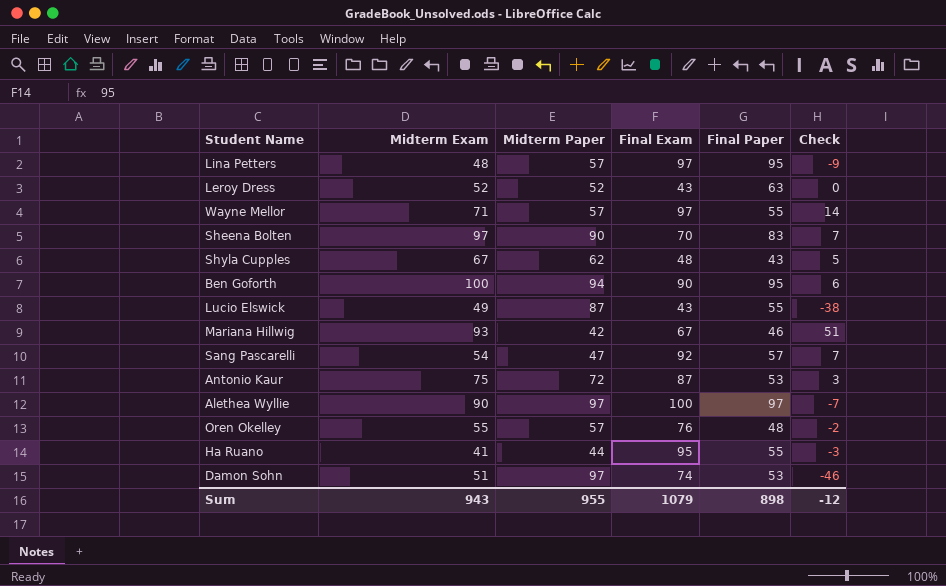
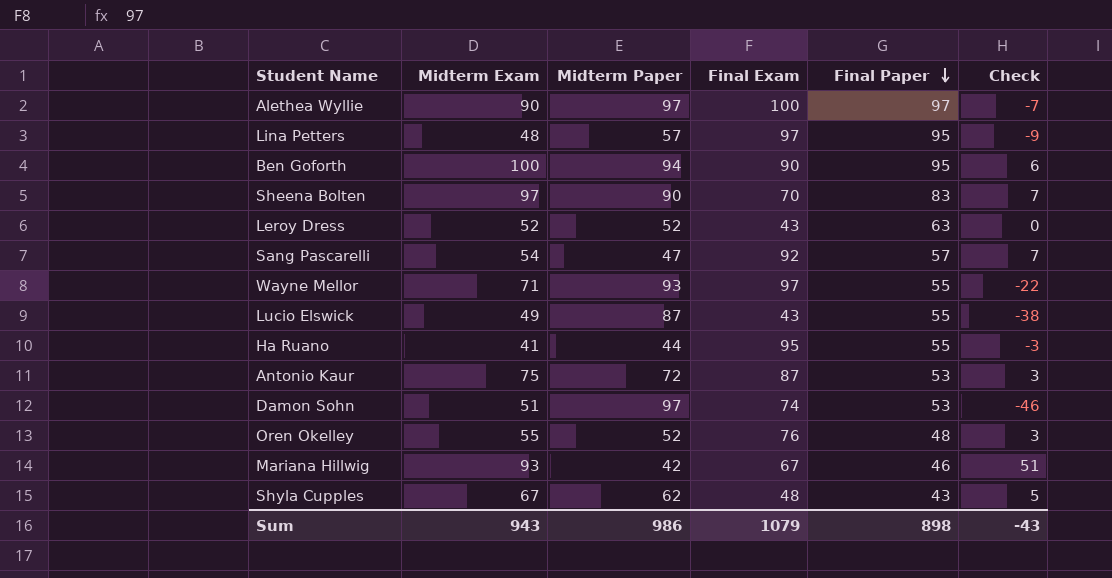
row order: none -> Final Paper descending
Wayne Mellor | Midterm Paper: 57 -> 93
Wayne Mellor | Check: 14 -> -22
Oren Okelley | Midterm Paper: 57 -> 52
Oren Okelley | Check: -2 -> 3
Sum | Midterm Paper: 955 -> 986
Sum | Check: -12 -> -43

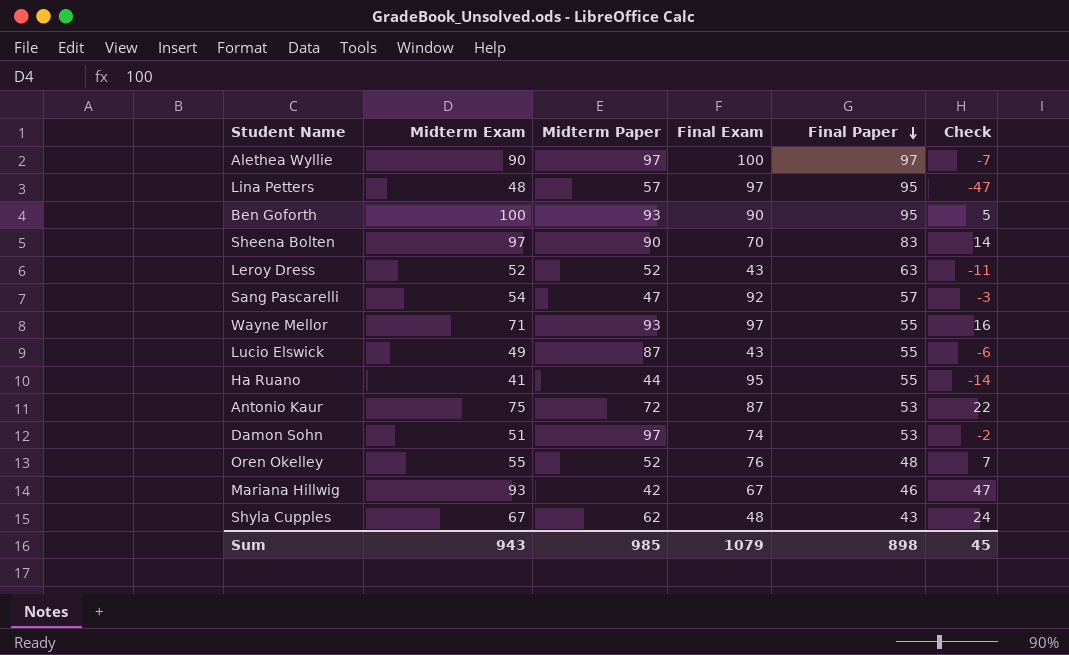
column Check | formula: [Midterm Exam] - [Midterm Paper] -> [Midterm Exam] - [Final Paper]
Ben Goforth | Midterm Paper: 94 -> 93
Sum | Midterm Paper: 986 -> 985
Sum | Check: -43 -> 45

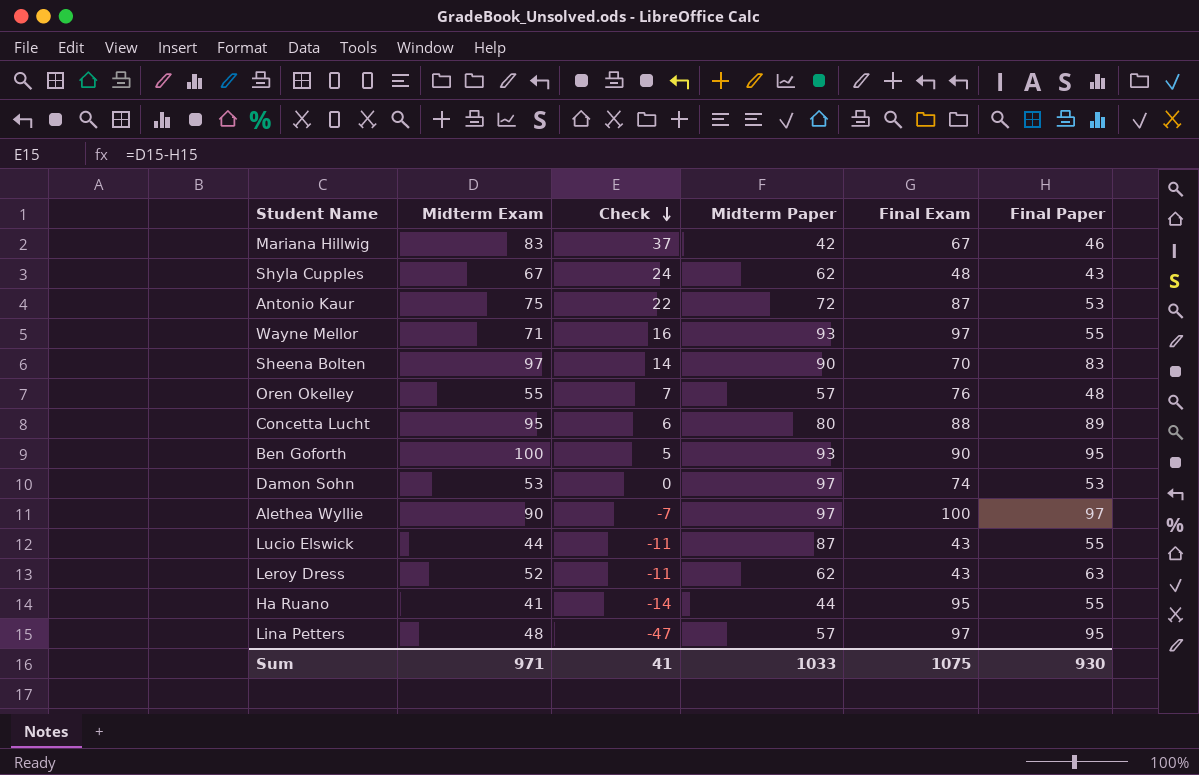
row order: Final Paper descending -> Check descending
column Check | position: 6 -> 3
row Sang Pascarelli: 54 | 47 | 92 | 57 | -3 -> none
Mariana Hillwig | Midterm Exam: 93 -> 83
Mariana Hillwig | Check: 47 -> 37
Oren Okelley | Midterm Paper: 52 -> 57
row Concetta Lucht: none -> 95 | 6 | 80 | 88 | 89
Damon Sohn | Midterm Exam: 51 -> 53
Damon Sohn | Check: -2 -> 0
Lucio Elswick | Midterm Exam: 49 -> 44
Lucio Elswick | Check: -6 -> -11
Leroy Dress | Midterm Paper: 52 -> 62
Sum | Midterm Exam: 943 -> 971
Sum | Check: 45 -> 41
Sum | Midterm Paper: 985 -> 1033
Sum | Final Exam: 1079 -> 1075
Sum | Final Paper: 898 -> 930

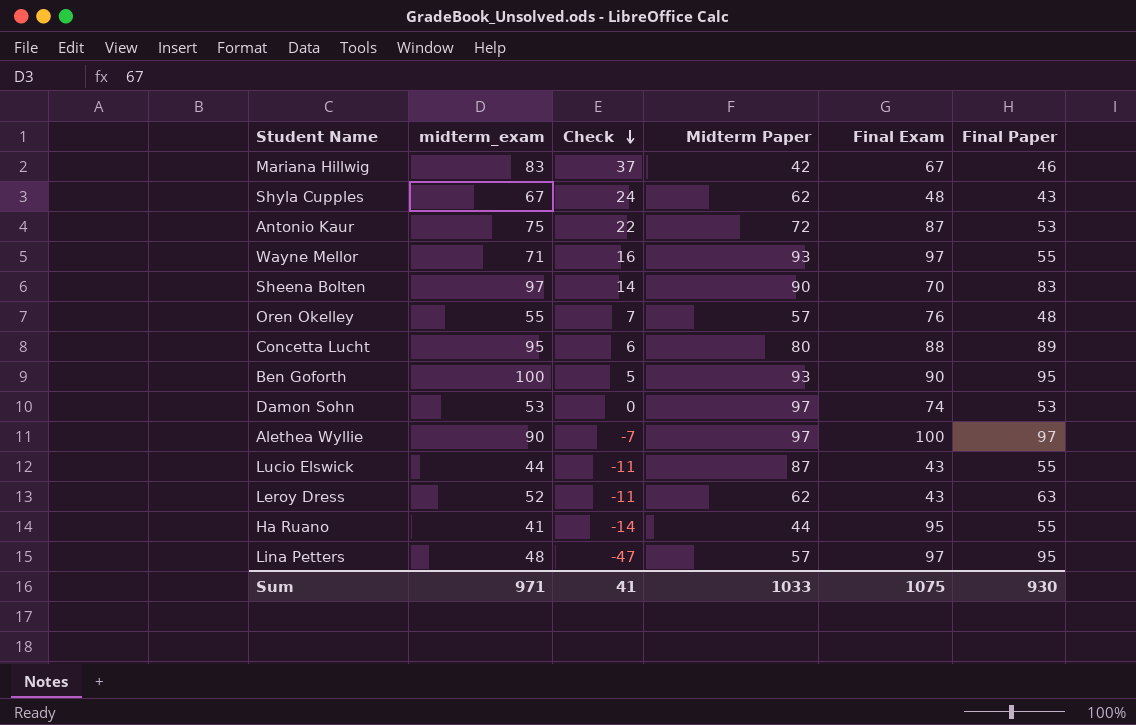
column name: Midterm Exam -> midterm_exam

· · · · ·

Each line from the one with "Sum | Check: 45 -> 41" through the end of the entries should be reproduced exactly. Leave out the pictures.

Sum | Check: 45 -> 41
Sum | Midterm Paper: 985 -> 1033
Sum | Final Exam: 1079 -> 1075
Sum | Final Paper: 898 -> 930

column name: Midterm Exam -> midterm_exam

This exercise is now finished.